Avast-CTU Public CAPE Dataset
This provides a new dataset for researchers in cybersecurity to develop machine learning methods for malware detection, though it is incremental as it focuses on data availability rather than novel methods.
The authors addressed the lack of publicly available malware datasets from dynamic sandboxes by releasing the Avast-CTU Public CAPE Dataset, which includes execution logs to support research in malware detection and analysis.

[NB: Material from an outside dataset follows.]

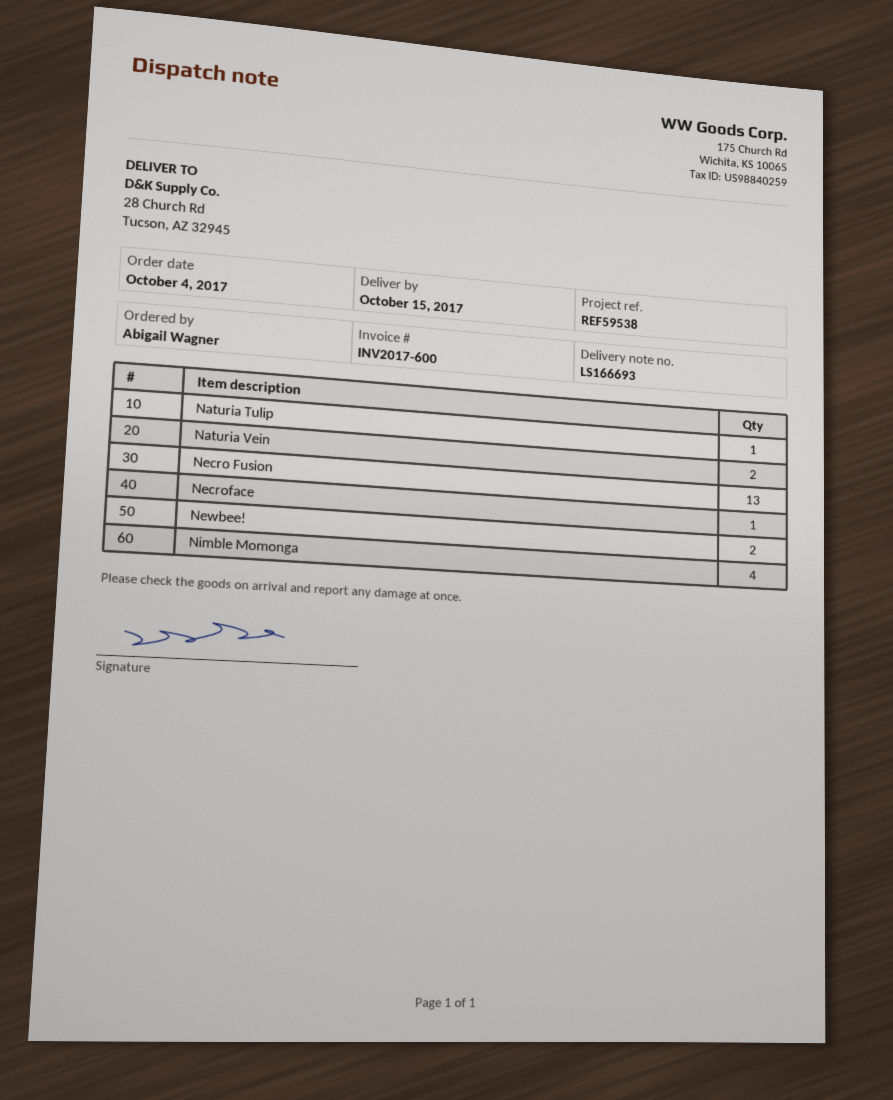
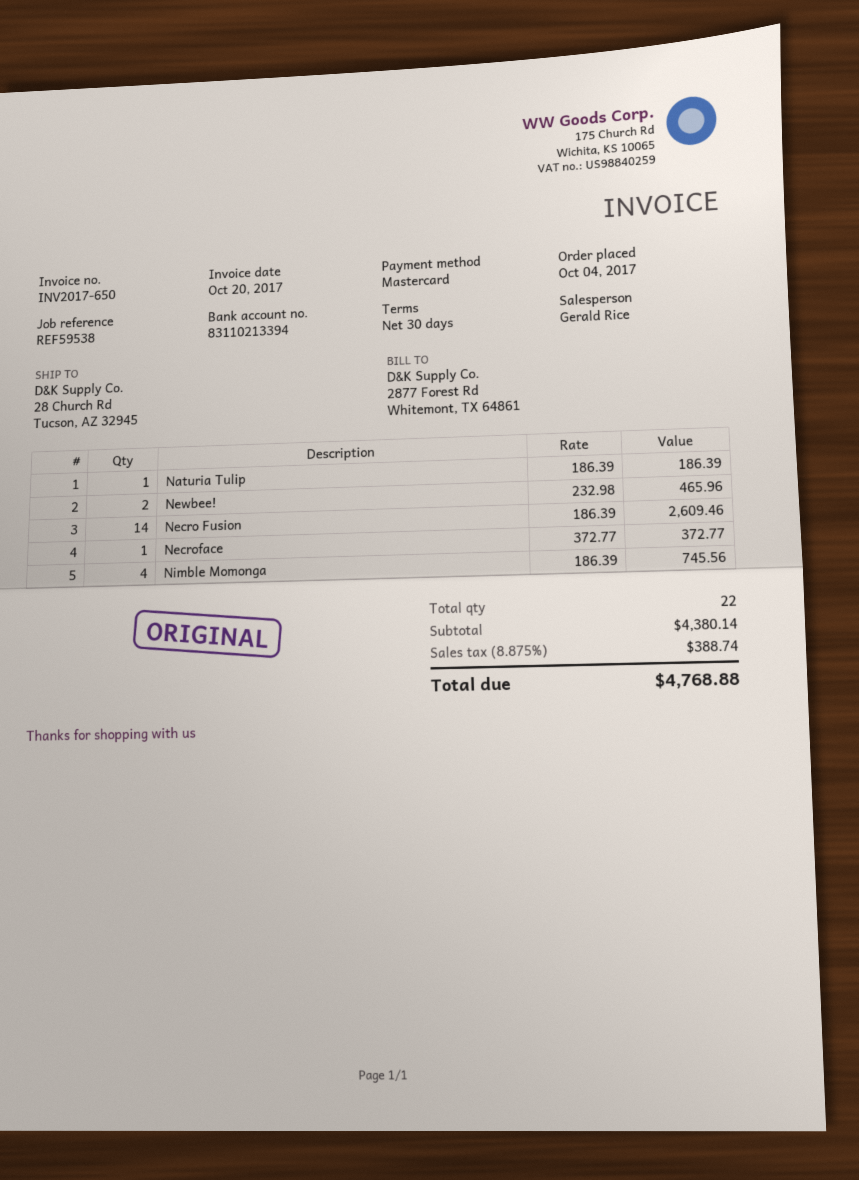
invoice number: INV2017-600 -> INV2017-650
Naturia Vein: 2 -> none
Necro Fusion: 13 -> 14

There is a limited amount of publicly available data to support research in malware analysis technology. Particularly, there are virtually no publicly available datasets generated from rich sandboxes such as Cuckoo/CAPE. The benefit of using dynamic sandboxes is the realistic simulation of file execution in the target machine and obtaining a log of such execution. The machine can be infected by malware hence there is a good chance of capturing the malicious behavior in the execution logs, thus allowing researchers to study such behavior in detail. Although the subsequent analysis of log information is extensively covered in industrial cybersecurity backends, to our knowledge there has been only limited effort invested in academia to advance such log analysis capabilities using cutting edge techniques. We make this sample dataset available to support designing new machine learning methods for malware detection, especially for automatic detection of generic malicious behavior. The dataset has been collected in cooperation between Avast Software and Czech Technical University - AI Center (AIC).